Haematopoietic stem cell transplantation in children with inborn errors of immunity: A single centre experience

• Published in: Scandinavian journal of immunology Vol. 101; no. 1; pp. e13431 - n/a
• Main Authors: Arman Bilir, Özlem, Karaatmaca, Betül, Ok Bozkaya, İkbal, Kanbur, Şerife Mehtap, Kaçar, Dilek, Metin, Ayşe, Özbek, Namık Yaşar
• Format: Journal Article
• Language: English
• Published: England Wiley Subscription Services, Inc 01.01.2025
• Subjects: Adolescent; Child; Child, Preschool; Congenital defects; Diagnosis; Female; Follow-Up Studies; Graft vs Host Disease - immunology; haematopoietic stem cell transplantation; Hematopoietic Stem Cell Transplantation - methods; Hematopoietic stem cells; Humans; Immunity; Immunodeficiency; Immunologic Deficiency Syndromes - immunology; Immunologic Deficiency Syndromes - therapy; inborn errors of immunity; Infant; Infant, Newborn; Male; paediatric; Pediatrics; primary immune dysregulation disorders; Primary immunodeficiencies; Primary Immunodeficiency Diseases - immunology; Primary Immunodeficiency Diseases - therapy; Quality of Life; Retrospective Studies; severe combined immunodeficiencies; Stem cell transplantation; Treatment Outcome; inborn errors of immunity; primary immune dysregulation disorders; severe combined immunodeficiencies; haematopoietic stem cell transplantation; paediatric
• ISSN: 0300-9475; 1365-3083; 1365-3083
• DOI: 10.1111/sji.13431

This study retrospectively analyzed the outcomes of 61 pediatric patients with inborn errors of immunity (IEI) who underwent hematopoietic stem cell transplantation (HSCT) between 2011 and 2023. Patients were categorized into primary immunodeficiency disorders (PIDD), primary immune dysregulation disorders (PIRD), and congenital defects of phagocyte number or function (CDP).

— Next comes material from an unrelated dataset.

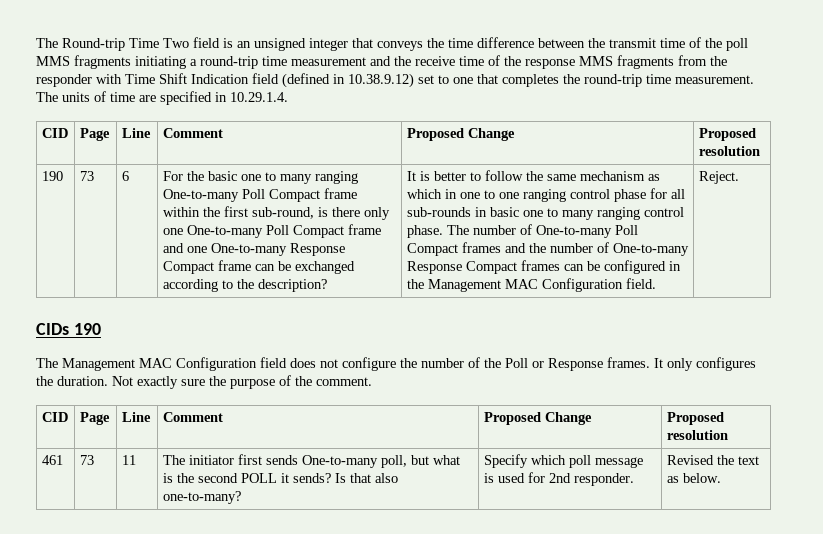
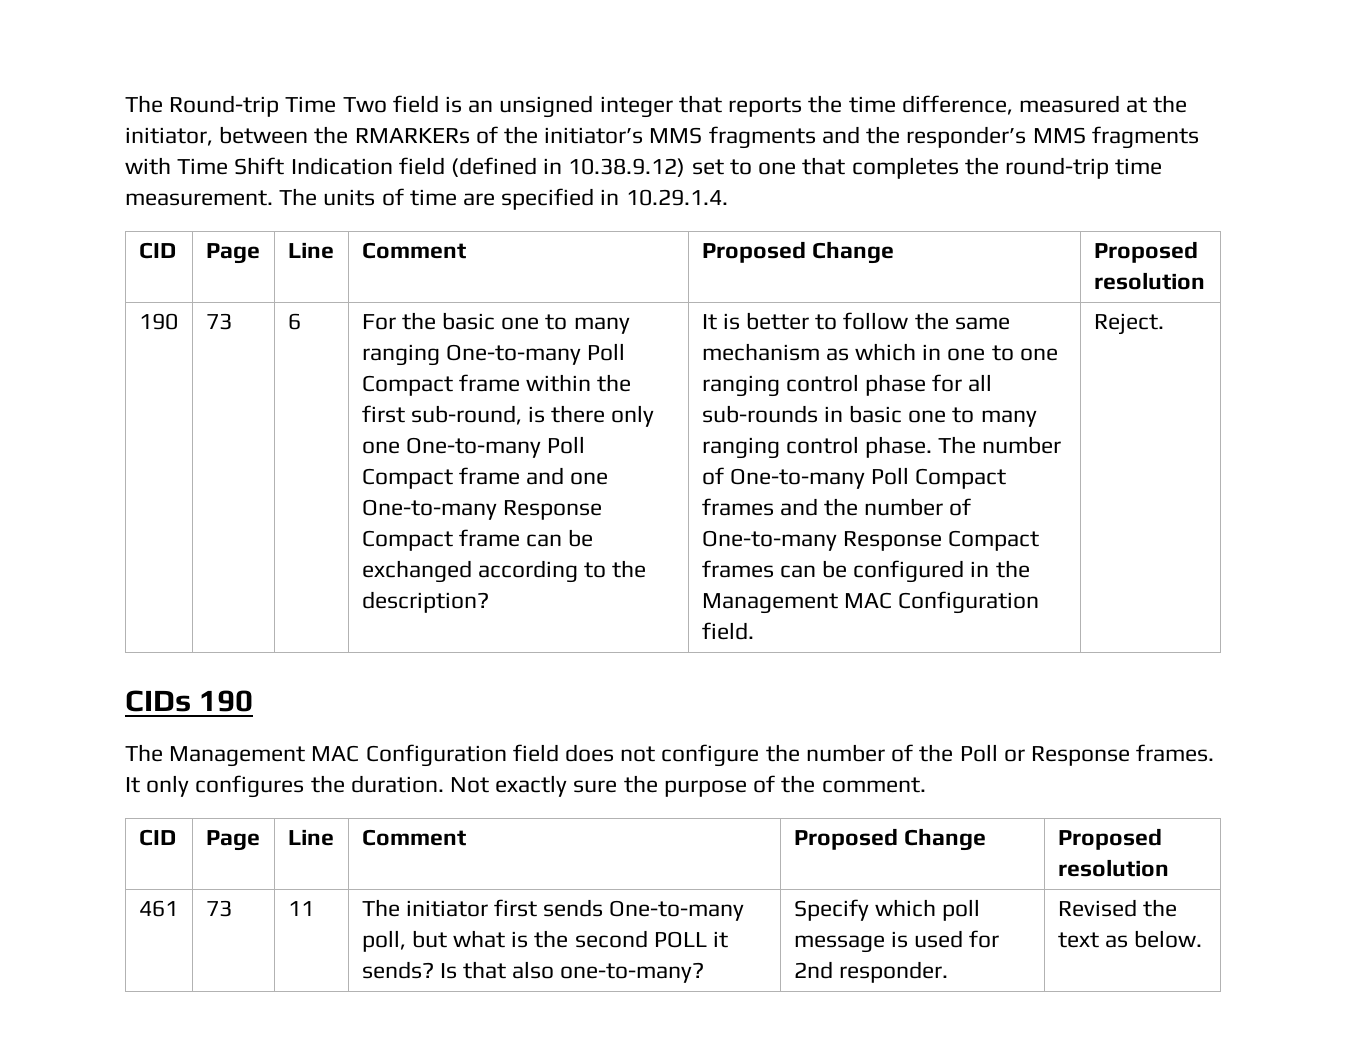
- The Round-trip Time Two field is an unsigned integer that conveys the time difference between the transmit time of the poll MMS fragments initiating a round-trip time measurement and the receive time of the response MMS fragments from the responder with Time Shift Indication field (defined in 10.38.9.12) set to one that completes the round-trip time measurement.
+ The Round-trip Time Two field is an unsigned integer that reports the time difference, measured at the initiator, between the RMARKERs of the initiator’s MMS fragments and the responder’s MMS fragments with Time Shift Indication field (defined in 10.38.9.12) set to one that completes the round-trip time measurement.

Median ages at diagnosis and HSCT were 9 and 30 months, respectively. With a median follow‐up of 51 months, the overall survival (OS) was 70%, with a 100‐day post‐transplant OS of 80%. Transplant‐related mortality (TRM) was 29%, with rates of 42%, 22.5%, and 27% for PIRD, PIDD, and CDP, respectively. This study highlights the importance of early diagnosis and HSCT in improving survival for IEI patients, while also emphasizing the need for continuous improvements in transplant protocols to minimize TRM and enhance quality of life. Haematopoietic stem cell transplantation is a life‐saving treatment for patients with inborn errors of immunity. This study investigated the survival rates and outcomes of IEI patients who underwent HSCT at a single centre. The overall survival rate for the cohort was 70%. The most common post‐transplant complications were graft‐versus‐host disease and infections.